§ **Work request**
Show each line of the records below where the word "array" occurs.

§ **Entries provided**
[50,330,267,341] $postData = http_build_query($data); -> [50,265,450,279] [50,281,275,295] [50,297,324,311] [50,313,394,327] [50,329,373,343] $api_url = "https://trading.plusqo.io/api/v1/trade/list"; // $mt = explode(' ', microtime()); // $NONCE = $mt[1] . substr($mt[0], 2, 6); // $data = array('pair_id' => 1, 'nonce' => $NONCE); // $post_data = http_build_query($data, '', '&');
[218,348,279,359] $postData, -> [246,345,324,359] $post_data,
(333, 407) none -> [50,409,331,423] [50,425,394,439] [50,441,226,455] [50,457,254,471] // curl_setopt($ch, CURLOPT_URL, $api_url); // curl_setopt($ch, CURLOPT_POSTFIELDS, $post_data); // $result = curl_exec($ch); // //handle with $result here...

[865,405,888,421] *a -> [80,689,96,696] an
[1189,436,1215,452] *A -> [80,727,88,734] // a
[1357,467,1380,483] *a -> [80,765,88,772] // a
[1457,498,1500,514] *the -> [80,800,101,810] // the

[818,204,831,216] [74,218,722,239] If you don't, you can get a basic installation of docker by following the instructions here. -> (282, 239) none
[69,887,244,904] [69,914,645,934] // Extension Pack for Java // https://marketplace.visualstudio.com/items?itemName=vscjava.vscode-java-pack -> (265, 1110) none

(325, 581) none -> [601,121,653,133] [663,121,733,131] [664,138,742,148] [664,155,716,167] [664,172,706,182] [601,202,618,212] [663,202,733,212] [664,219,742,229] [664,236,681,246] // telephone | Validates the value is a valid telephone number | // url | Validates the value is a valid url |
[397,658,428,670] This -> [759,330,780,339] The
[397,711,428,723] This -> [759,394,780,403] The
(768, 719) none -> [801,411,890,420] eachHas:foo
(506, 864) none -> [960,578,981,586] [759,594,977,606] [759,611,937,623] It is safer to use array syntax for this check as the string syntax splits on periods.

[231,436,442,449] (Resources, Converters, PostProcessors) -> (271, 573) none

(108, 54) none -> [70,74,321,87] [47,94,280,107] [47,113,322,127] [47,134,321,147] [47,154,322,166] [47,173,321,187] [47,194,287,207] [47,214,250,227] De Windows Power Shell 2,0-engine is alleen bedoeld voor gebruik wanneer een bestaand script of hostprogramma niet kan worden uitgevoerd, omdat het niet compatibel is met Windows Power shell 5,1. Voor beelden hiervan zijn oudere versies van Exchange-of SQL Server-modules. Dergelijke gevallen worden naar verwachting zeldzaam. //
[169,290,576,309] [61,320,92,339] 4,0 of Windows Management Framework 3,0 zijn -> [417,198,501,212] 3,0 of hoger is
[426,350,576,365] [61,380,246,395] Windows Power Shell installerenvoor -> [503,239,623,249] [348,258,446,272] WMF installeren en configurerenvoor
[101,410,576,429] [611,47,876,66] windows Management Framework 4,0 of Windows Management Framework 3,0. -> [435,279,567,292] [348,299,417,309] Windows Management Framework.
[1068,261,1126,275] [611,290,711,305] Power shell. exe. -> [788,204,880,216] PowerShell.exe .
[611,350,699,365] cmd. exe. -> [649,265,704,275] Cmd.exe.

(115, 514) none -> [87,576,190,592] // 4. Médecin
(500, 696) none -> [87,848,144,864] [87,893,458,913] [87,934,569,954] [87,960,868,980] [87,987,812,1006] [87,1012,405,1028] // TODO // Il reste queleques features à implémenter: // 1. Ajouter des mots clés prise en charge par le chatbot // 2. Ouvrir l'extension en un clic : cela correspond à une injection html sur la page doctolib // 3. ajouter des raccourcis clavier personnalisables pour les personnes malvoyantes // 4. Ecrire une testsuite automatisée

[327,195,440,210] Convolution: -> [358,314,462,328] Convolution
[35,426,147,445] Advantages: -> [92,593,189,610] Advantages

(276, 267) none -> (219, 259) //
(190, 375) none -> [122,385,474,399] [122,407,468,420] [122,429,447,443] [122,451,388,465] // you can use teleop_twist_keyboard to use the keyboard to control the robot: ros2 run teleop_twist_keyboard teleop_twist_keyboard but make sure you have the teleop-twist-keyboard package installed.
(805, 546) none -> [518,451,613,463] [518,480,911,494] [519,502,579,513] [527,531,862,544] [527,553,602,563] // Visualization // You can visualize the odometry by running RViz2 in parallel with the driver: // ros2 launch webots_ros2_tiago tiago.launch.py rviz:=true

§ **Expected answer**
[50,330,267,341] $postData = http_build_query($data); -> [50,265,450,279] [50,281,275,295] [50,297,324,311] [50,313,394,327] [50,329,373,343] $api_url = "https://trading.plusqo.io/api/v1/trade/list"; // $mt = explode(' ', microtime()); // $NONCE = $mt[1] . substr($mt[0], 2, 6); // $data = array('pair_id' => 1, 'nonce' => $NONCE); // $post_data = http_build_query($data, '', '&');
(506, 864) none -> [960,578,981,586] [759,594,977,606] [759,611,937,623] It is safer to use array syntax for this check as the string syntax splits on periods.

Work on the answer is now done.